EXERCISE:
Give back the data below word for word. Any image in it should be left out.

Edit tracking data:
◆ ◆ ◆ ◆ ◆

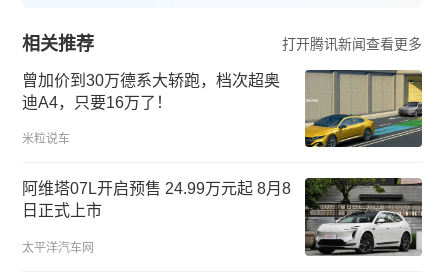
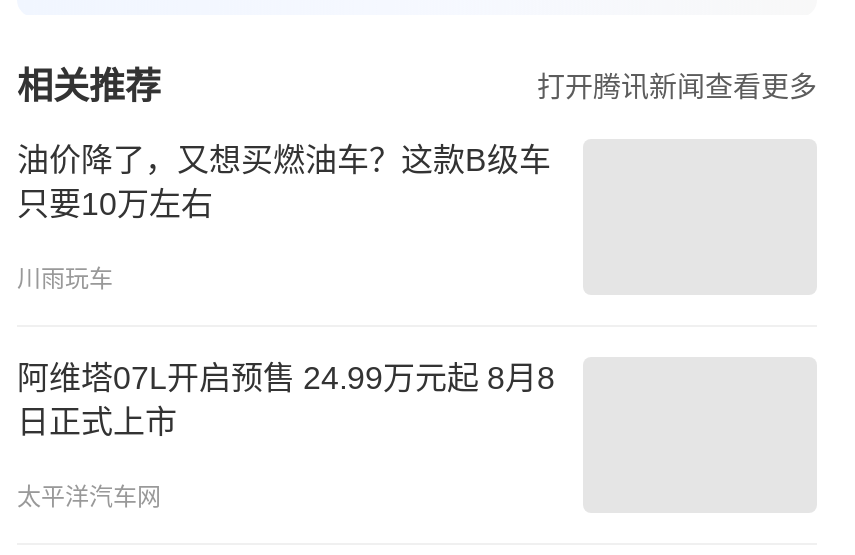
- 曾加价到30万德系大轿跑，档次超奥
- 迪A4，只要16万了！
+ 油价降了，又想买燃油车？这款B级车
+ 只要10万左右

- [image]

- 米粒说车
+ 川雨玩车

- [image]
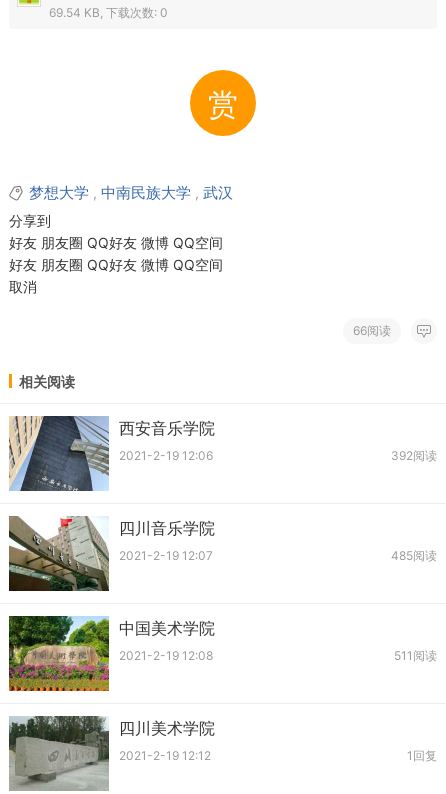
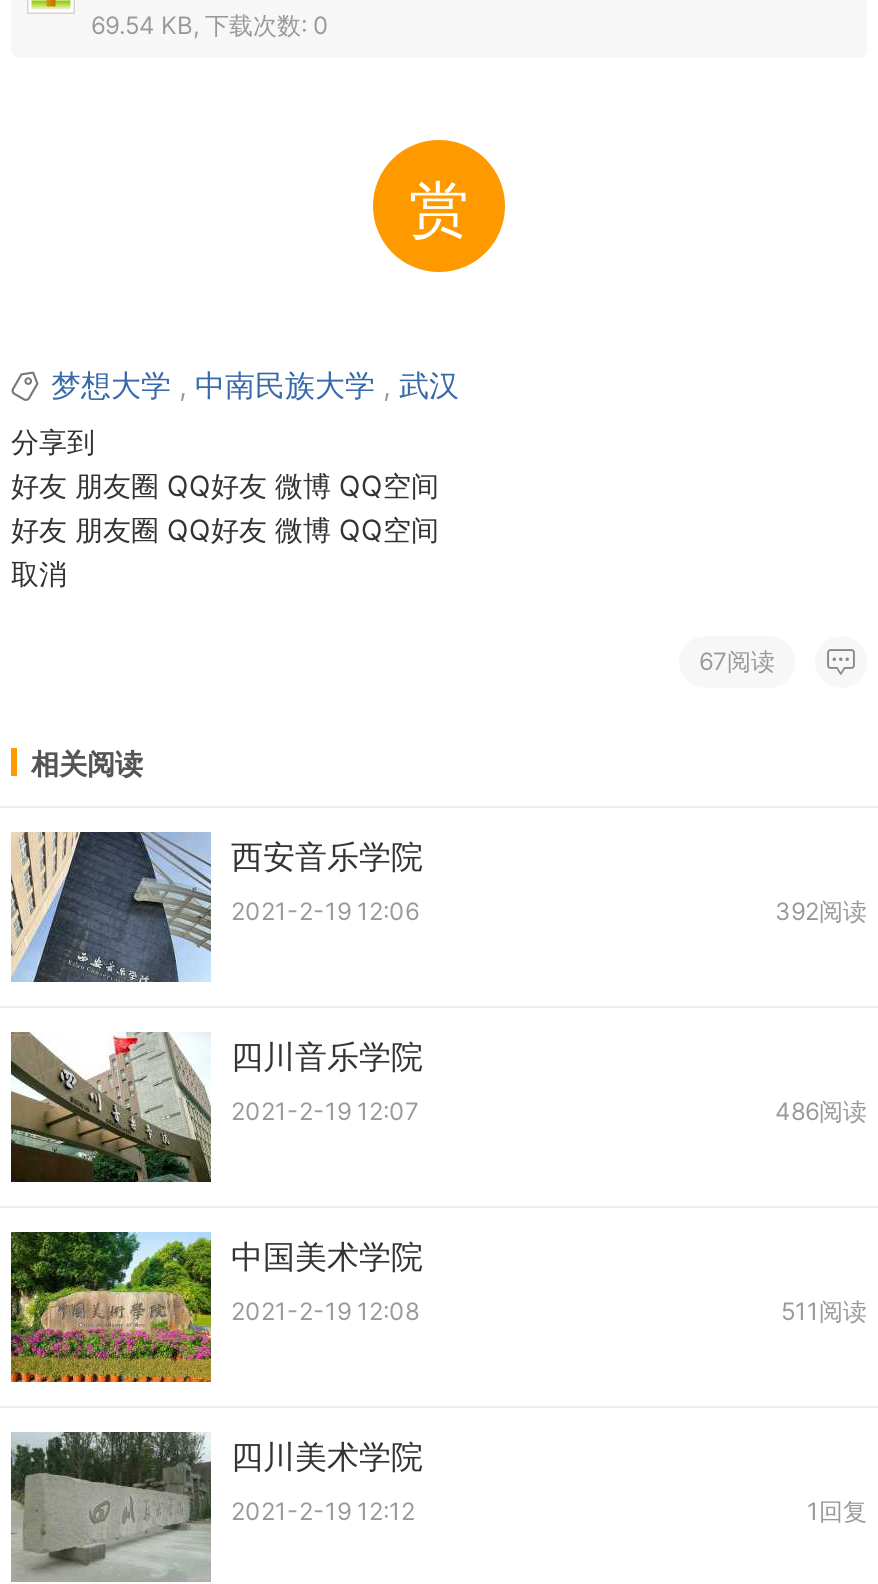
- 66阅读
+ 67阅读

- 485阅读
+ 486阅读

◆ ◆ ◆ ◆ ◆

COMPLETED EXERCISE:
- 曾加价到30万德系大轿跑，档次超奥
- 迪A4，只要16万了！
+ 油价降了，又想买燃油车？这款B级车
+ 只要10万左右

- [image]

- 米粒说车
+ 川雨玩车

- [image]
- 66阅读
+ 67阅读

- 485阅读
+ 486阅读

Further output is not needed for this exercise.